● Work instruction:
From the records below, copy each line in which the string "Anemometer" occurs.

[[ Given information, beginning ]]

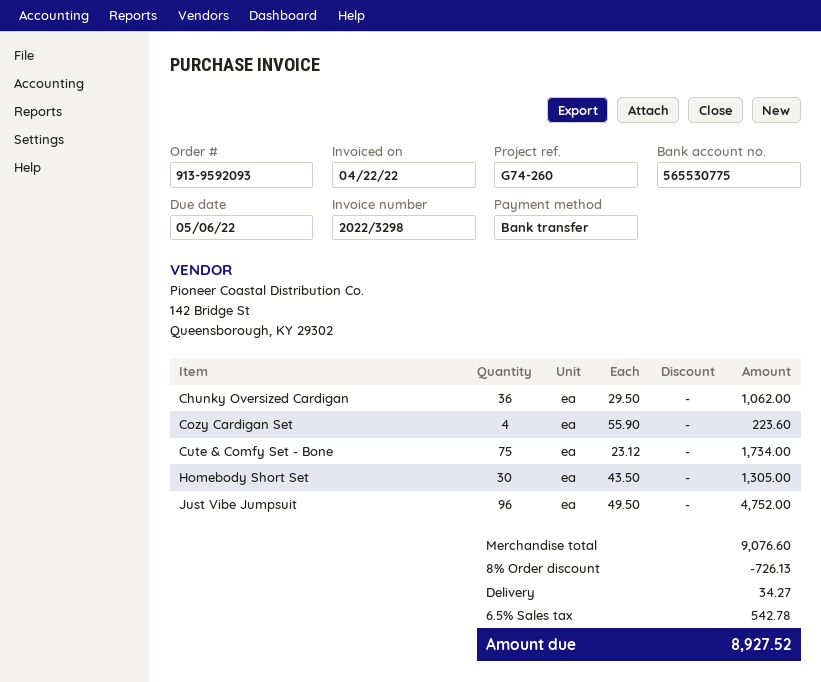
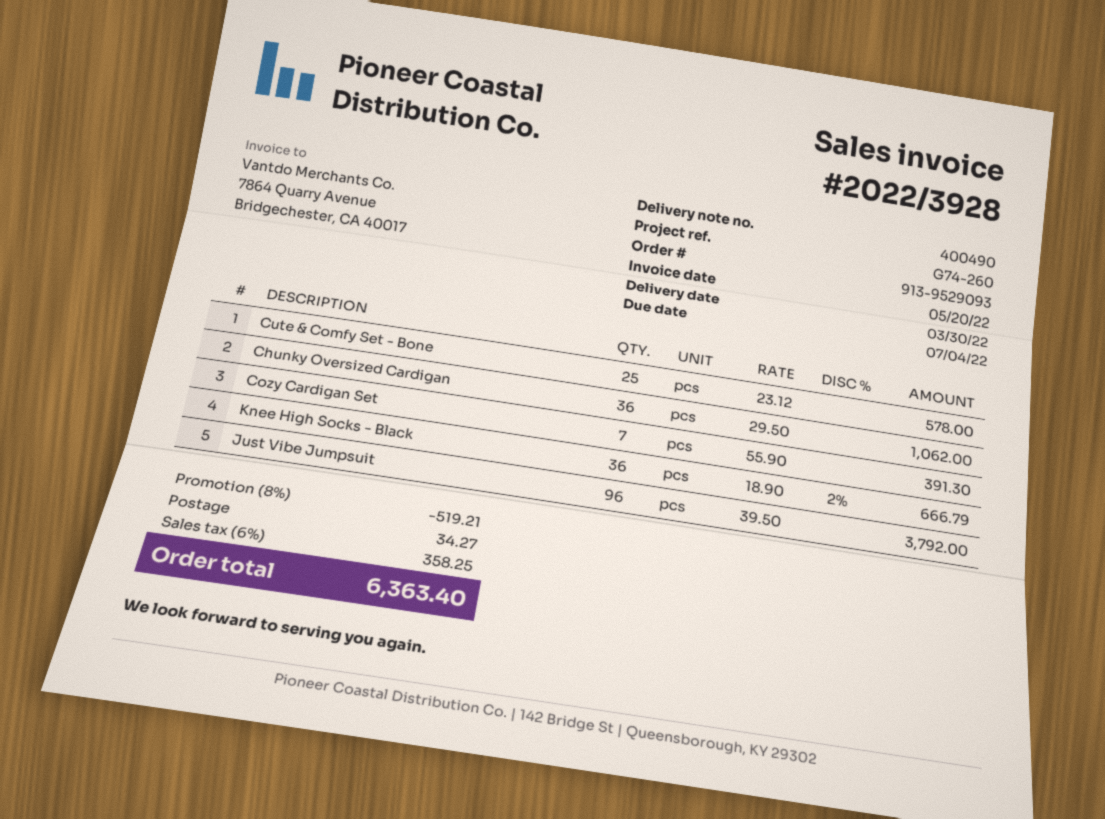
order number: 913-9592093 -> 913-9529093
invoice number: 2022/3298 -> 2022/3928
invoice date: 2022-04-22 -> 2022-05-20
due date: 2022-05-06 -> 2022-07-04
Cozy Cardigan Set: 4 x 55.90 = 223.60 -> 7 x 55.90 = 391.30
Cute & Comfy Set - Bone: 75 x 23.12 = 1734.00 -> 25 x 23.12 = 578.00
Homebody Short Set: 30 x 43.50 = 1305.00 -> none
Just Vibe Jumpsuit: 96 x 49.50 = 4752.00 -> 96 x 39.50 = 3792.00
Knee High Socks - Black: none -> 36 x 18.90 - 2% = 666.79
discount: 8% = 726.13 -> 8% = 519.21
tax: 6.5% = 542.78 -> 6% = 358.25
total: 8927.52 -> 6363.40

[[ Given information, end ]]
[[ Given information, beginning ]]

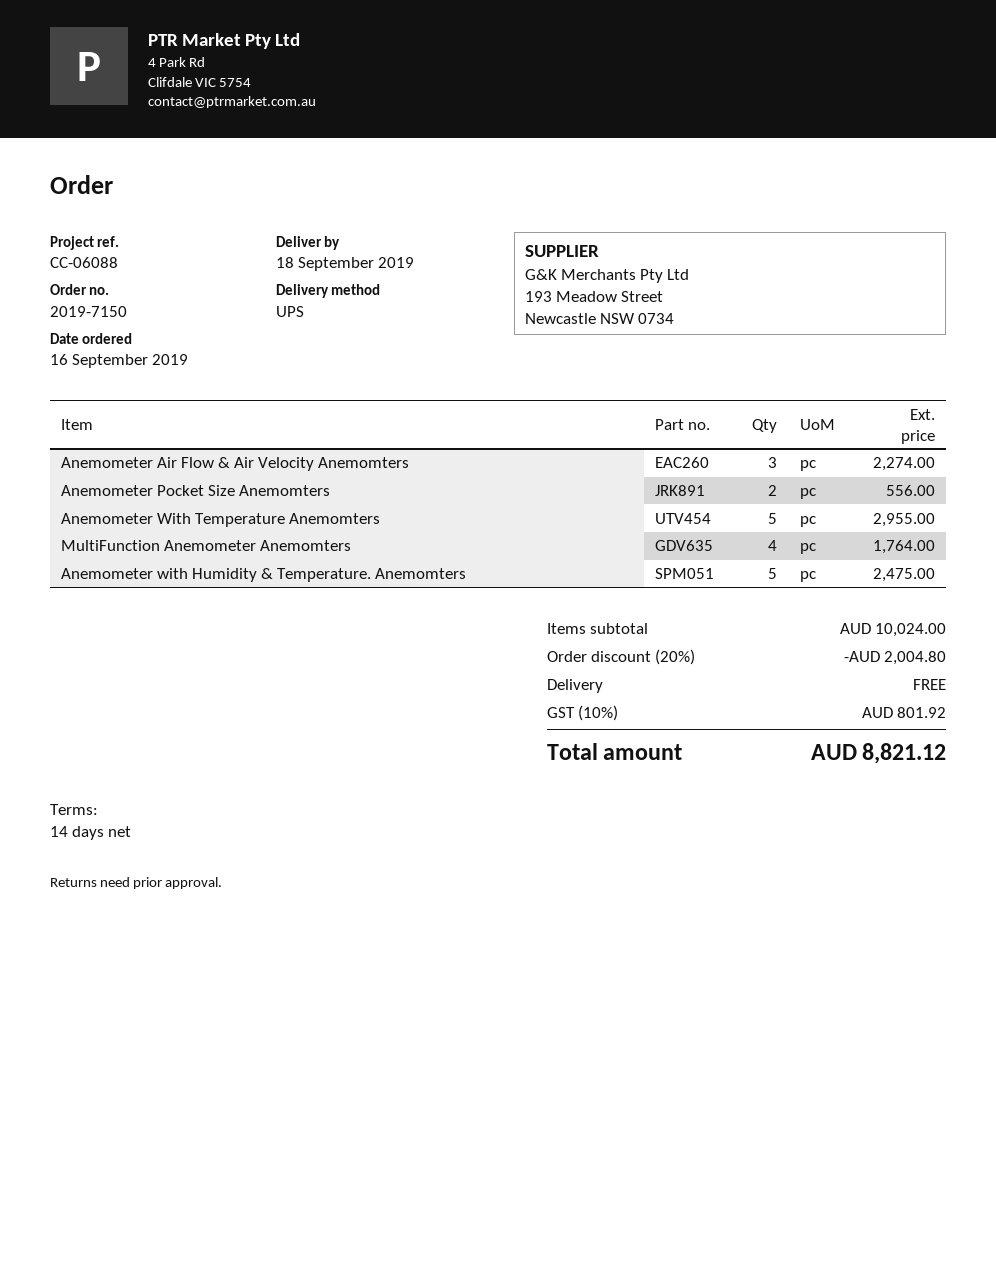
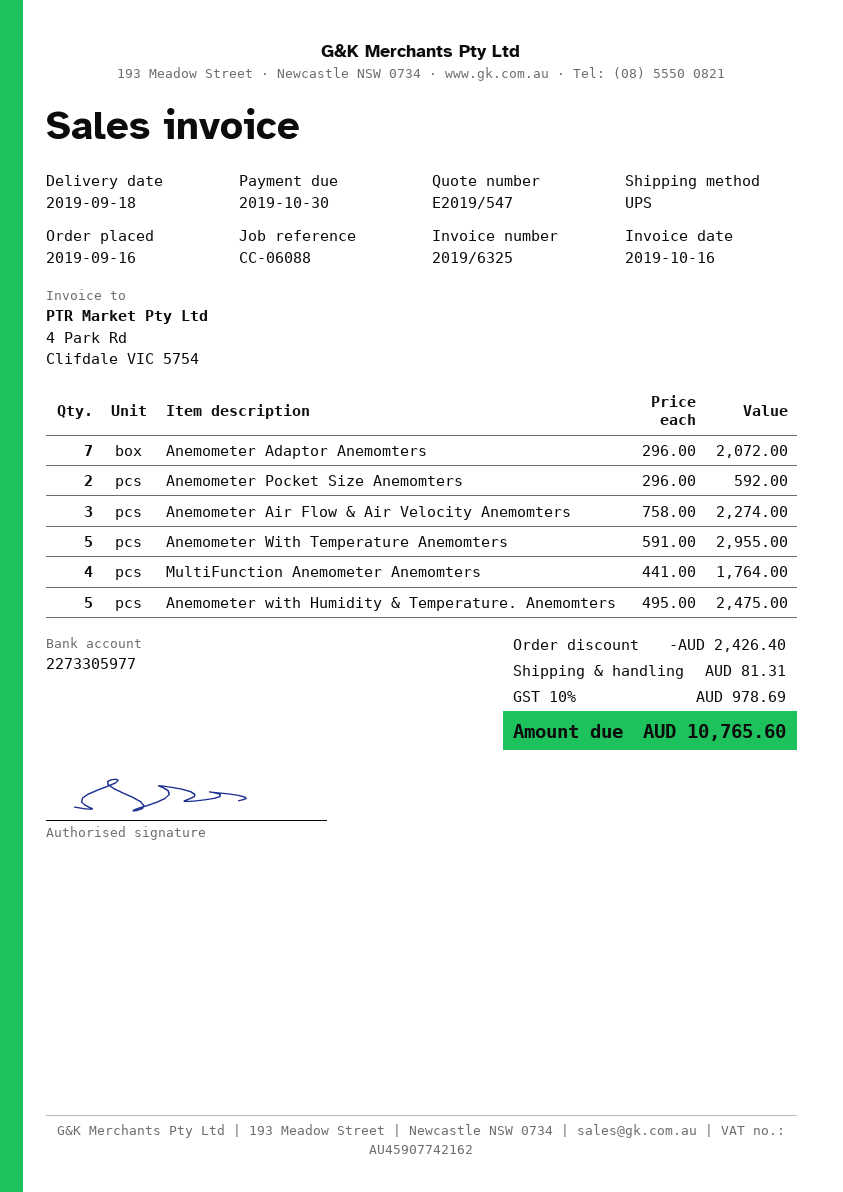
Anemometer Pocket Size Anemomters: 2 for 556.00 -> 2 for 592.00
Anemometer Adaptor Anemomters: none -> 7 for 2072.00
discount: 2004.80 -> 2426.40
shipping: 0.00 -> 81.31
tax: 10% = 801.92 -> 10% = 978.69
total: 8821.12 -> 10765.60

[[ Given information, end ]]
[[ Given information, beginning ]]

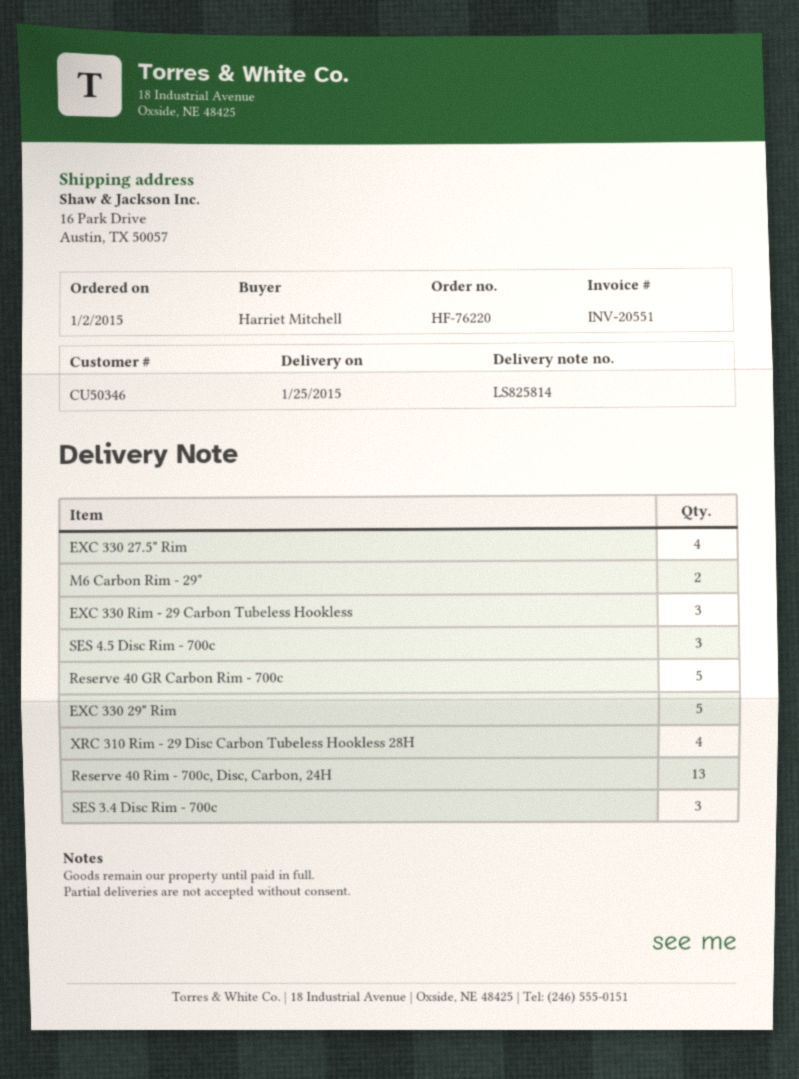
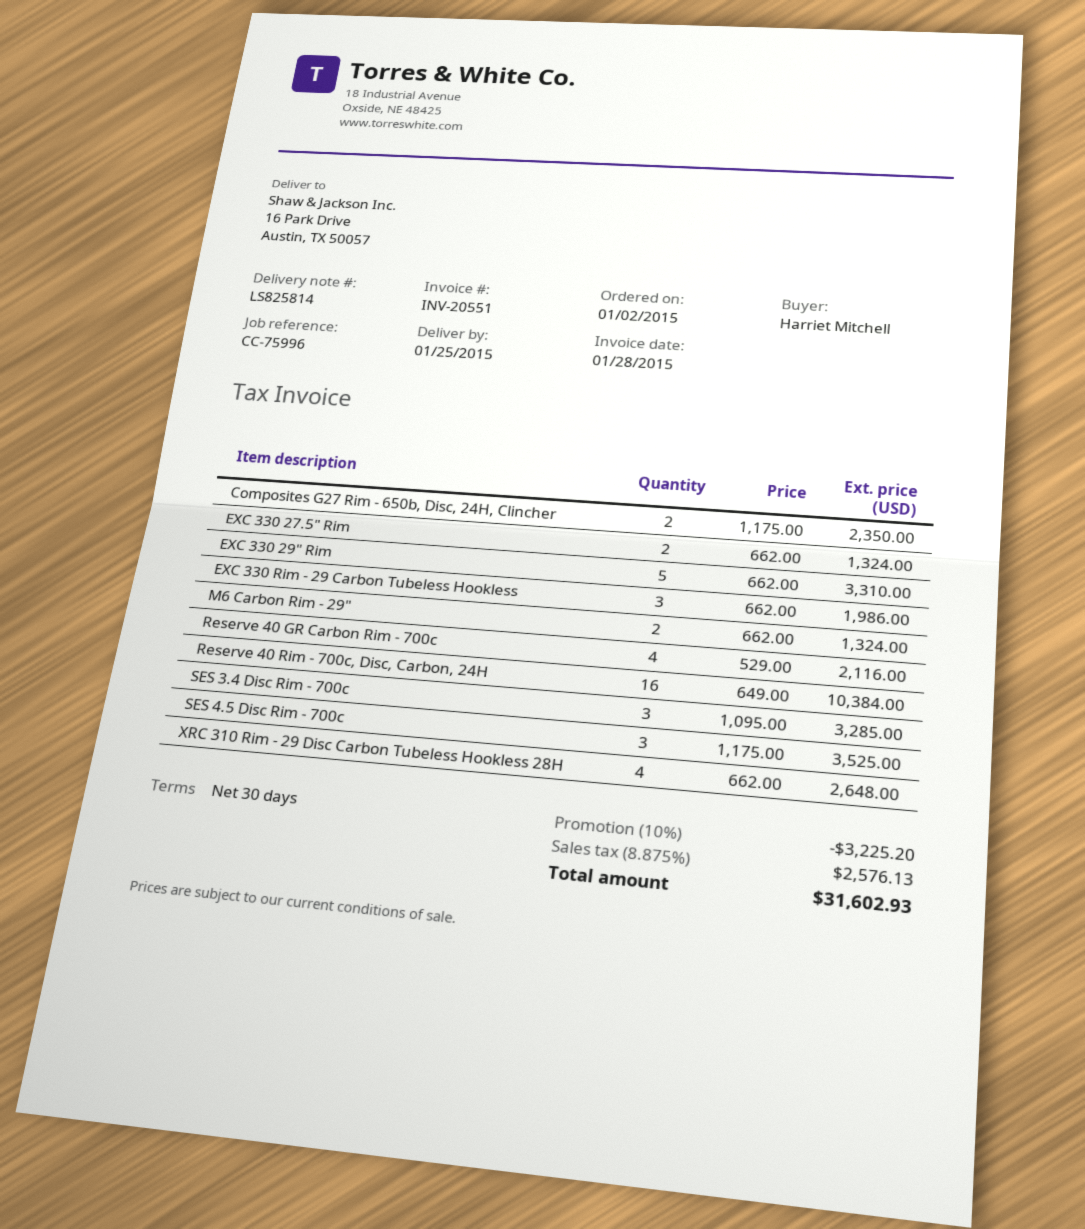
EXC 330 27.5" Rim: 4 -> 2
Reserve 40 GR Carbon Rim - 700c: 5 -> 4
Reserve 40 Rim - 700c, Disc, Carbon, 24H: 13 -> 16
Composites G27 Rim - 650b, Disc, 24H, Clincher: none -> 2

[[ Given information, end ]]

● Written reply:
Anemometer Pocket Size Anemomters: 2 for 556.00 -> 2 for 592.00
Anemometer Adaptor Anemomters: none -> 7 for 2072.00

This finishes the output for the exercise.